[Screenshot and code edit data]

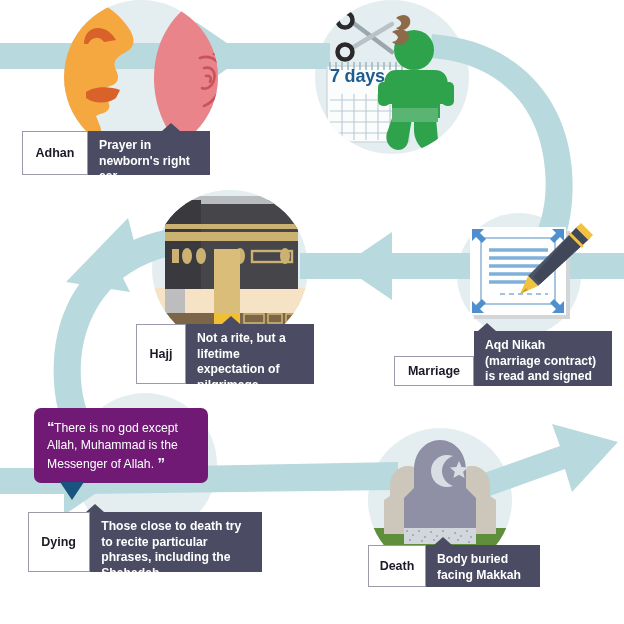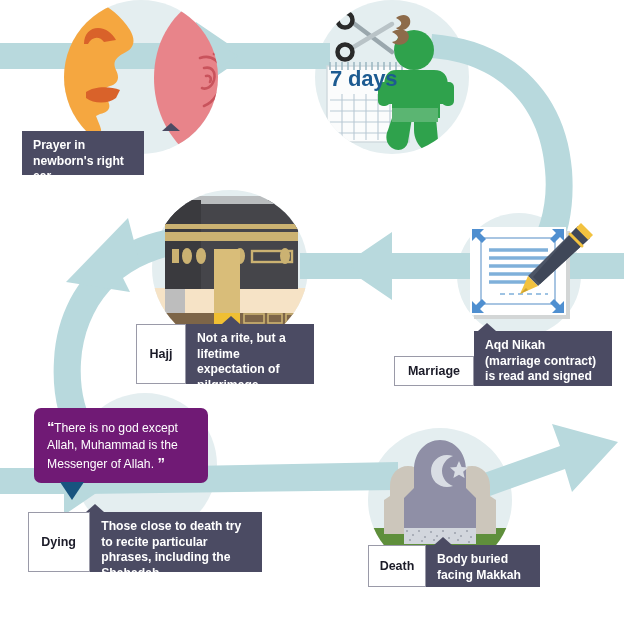--- a/index.html
+++ b/index.html
@@ -47,21 +47,21 @@
   .quote .qm{font-weight:bold;font-size:15px;letter-spacing:-.5px;}
   .quote .tail{
     position:absolute;left:26px;bottom:-17px;width:0;height:0;
     border-left:12px solid transparent;border-right:12px solid transparent;
     border-top:18px solid #18547f;
   }
 
   
   .caltext{
     position:absolute;z-index:5;color:#1d5b91;font-weight:bold;
-    font-size:22px;letter-spacing:-.2px;
+    font-size:18px;letter-spacing:-.2px;
   }
 </style>
 </head>
 <body>
 
 <div id="stage">
 
   <svg class="art back" viewBox="0 0 624 624">
     <circle cx="141" cy="77" r="77" fill="#e4eef0"></circle>
     <circle cx="392" cy="77" r="77" fill="#e4eef0"></circle>
@@ -322,20 +322,21 @@
         <rect x="457" y="539" width="2" height="2"></rect>
           <rect x="468" y="541" width="2" height="2"></rect>
       </g>
     </g>
   </svg>
 
   <div class="caltext" style="left:330px;top:66px;">7 days</div>
 
   <div class="callout" style="left:22px;top:131px;width:204px;height:44px;">
     <div class="nub" style="left:140px;"></div>
+    <div class="term" style="width:66px;">Adhan</div>
     <div class="desc" style="width:122px;">Prayer in newborn's right ear</div>
   </div>
 
 
   <div class="callout" style="left:394px;top:331px;width:218px;height:55px;">
     <div class="nub" style="left:84px;"></div>
     <div class="term" style="width:80px;margin-top:25px;">Marriage</div>
     <div class="desc" style="width:138px;">Aqd Nikah (marriage contract) is read and signed</div>
   </div>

* _Exercise objective_: When pictures appear in the records above, leave them out and reproduce exactly each line from the first through the line containing "border-top:18px solid #18547f;", both included.

* _Result for this exercise_:
--- a/index.html
+++ b/index.html
@@ -47,21 +47,21 @@
   .quote .qm{font-weight:bold;font-size:15px;letter-spacing:-.5px;}
   .quote .tail{
     position:absolute;left:26px;bottom:-17px;width:0;height:0;
     border-left:12px solid transparent;border-right:12px solid transparent;
     border-top:18px solid #18547f;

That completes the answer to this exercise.